Raising Mice Translates Depression into Compassion, Beauty

CJ Blair, Columnist

There aren’t many teenage girls who would demand to leave school early so they could take care of a dozen wounded feeder mice. Even fewer would do this: call countless rehab centers until they found the right equipment and then nurse all the mice back to health in their own room. Yet my 16-year-old sister Gwen has done all of these things. It all stems from an instance of personal tragedy that would have left almost anyone else shattered, but she’s found a way to craft it into something that is as considerate as it is therapeutic.

Nurturing animals is something she’s always had a knack for. Both my parents are veterinarians, so as far back as I can remember, we raised fawns, ducklings and puppies to adulthood in our home. I helped just as much as she in raising these animals, but I was always impressed by her maternal instincts and willingness to form the closest of bonds with whatever creature we had. The mice are the most recent of these endeavors, but they are also the only group that my parents didn’t need to take in. She began raising the mice this spring, after 18 months of recuperating. She’s given me permission to explain that this incident was an assault that she experienced in her first year of high school. This pulled her into a prolonged depression that became so severe that she eventually transferred to another school. I had already left for Oberlin when her spells became really severe, and every time my mom mentioned it when I called home, I was genuinely worried that my family might not be able to manage all of this.

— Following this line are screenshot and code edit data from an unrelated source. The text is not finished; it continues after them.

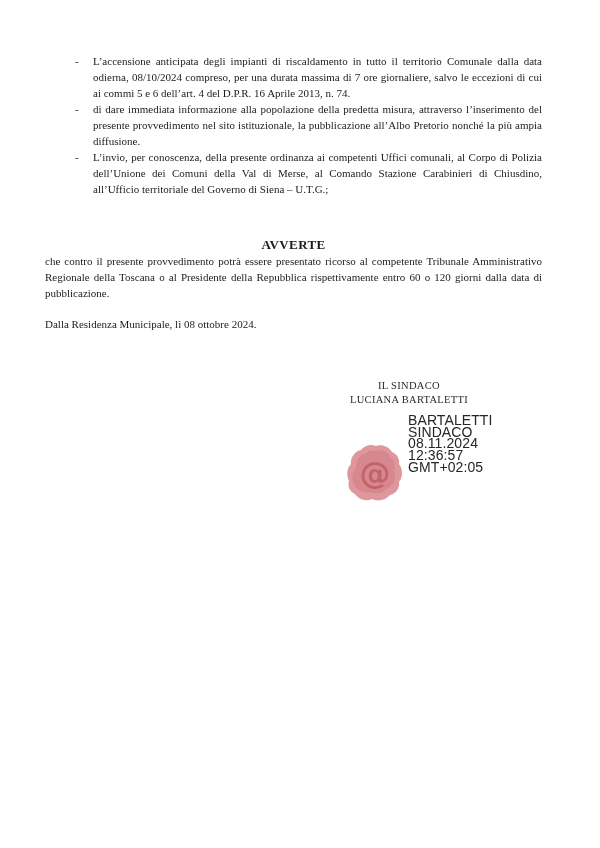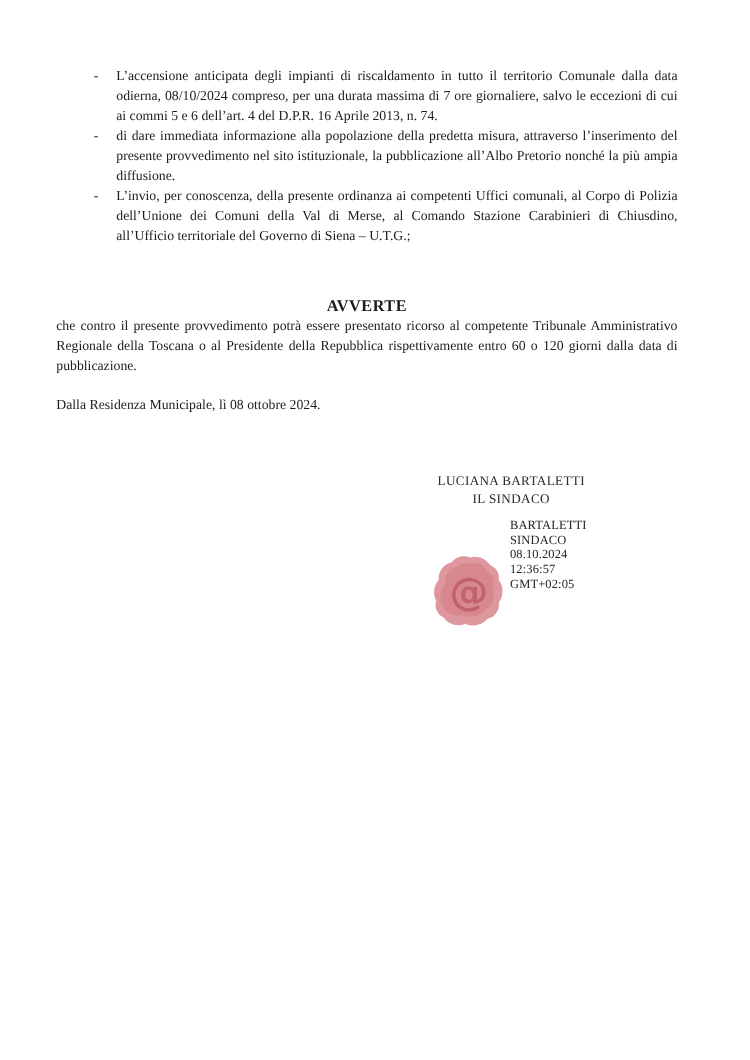"LUCIANA BARTALETTI" div { order: before "IL SINDACO" -> after "IL SINDACO" }
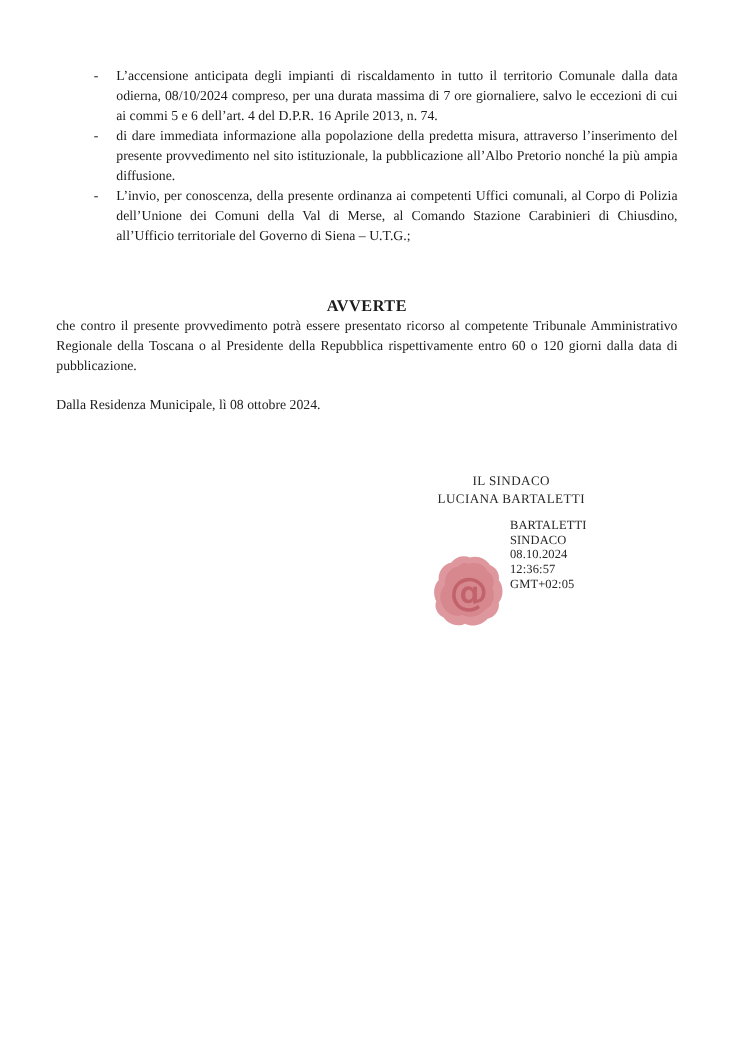"BARTALETTI" .sig-digital { font-family: Liberation Serif, serif -> Liberation Sans, sans-serif; font-size: 10px -> 14px }
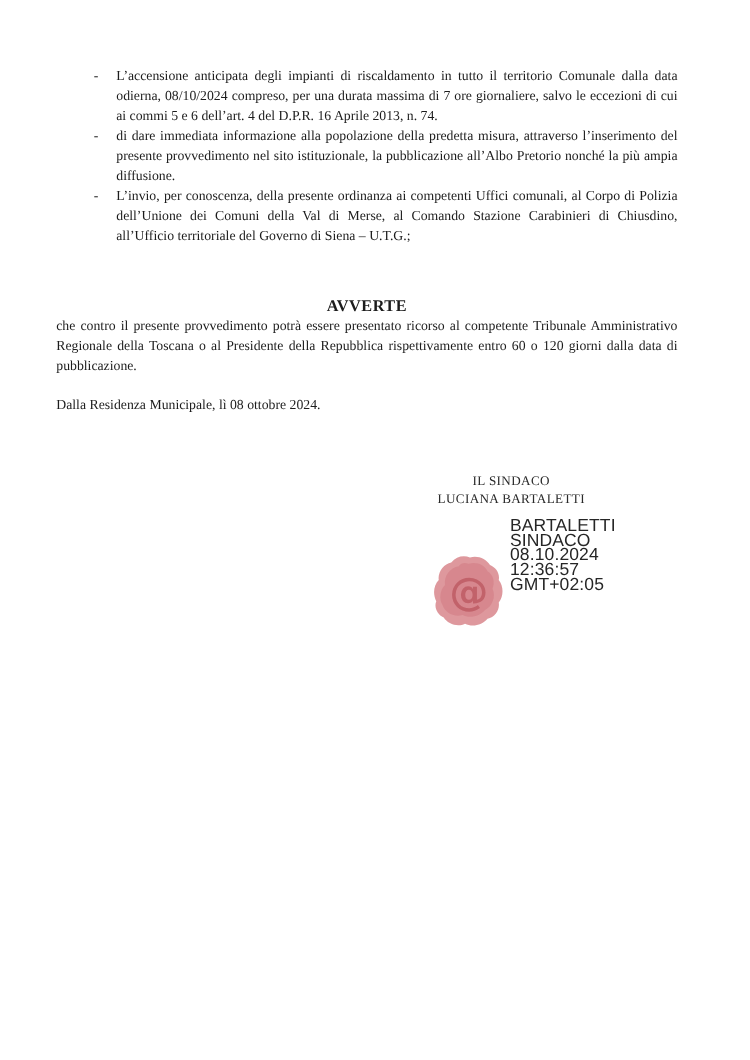"08.10.2024" div { text: 08.10.2024 -> 08.11.2024 }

I’m not sure if it was time or support, but eventually Gwen began to recover. It would be wrong to say she’s back to normal, but things are definitely better than before. It was during this period that she was getting supplies at the pet store with my dad and saw a cage full of feeder mice. She was so intrigued by their situation that she wrote a poem about them. When my mom read it, she immediately bought three and told Gwen she could raise them. Now she goes to my parents’ clinic every day after school and feeds them, holds them and arranges an intricate system of tunnels for them to play in. Oh yeah, and one had a dozen babies.

As horrific as my sister’s situation is, it’s far from uncommon. But what she’s done in lieu of it is more of an anomaly. Coming from a family where mental illness is pervasive and the word “depression” is never taken lightly, I’ve learned that overcoming such adverse circumstances will never be as easy as taking a pill or speaking to a therapist. These interventions can certainly help, but the nature of mental illness and the complexity of human emotions ensure that moving past such darkness is an individualized task that simply can’t be done by someone else. The recovery she’s made so far is incredible.

In my last article I voiced my frustration with trigger warnings that preface presentations on campus, and my feelings are only strengthened when I consider my sister. The words and ideas that would set her off aren’t anything that anyone could guess, and this isn’t unique to her. To think that patterns of depression and post-traumatic stress can be foreseen and distilled to a list of potential “triggers” undermines the individuality of mental illness. But this doesn’t apply only as criticism of Oberlin habits. The idea of individualized responses applies not only to negative triggers but to positive ones as well.

I think this is what made my sister decide to raise the mice. Since she was six years old, carrying around her puppy blanket and pronouncing “th” as “f,” she’s found immense joy in being able to raise something as her own and tend to its needs. Even though she’s gone through significant changes since then, it’s a testament to her character that this passion has pervaded everything she’s been through. There was no way to know how much healing those mice would provide her, but the fact that they helped so much is a stirring testimony of hope that I believe can assure anyone that adversity is not only endurable but can be translated into something beautiful.

Before I finish this piece, she told me to make sure I included all the mice’s names. The mother is Ellie, and the children are Annabelle, Blue, Christopher, Delilah, Emmett, Franny, Gracie, Holly, Iris, Josie, Kate, Leonardo and Mavis. And yes, in case you weren’t sure, she can tell them all apart.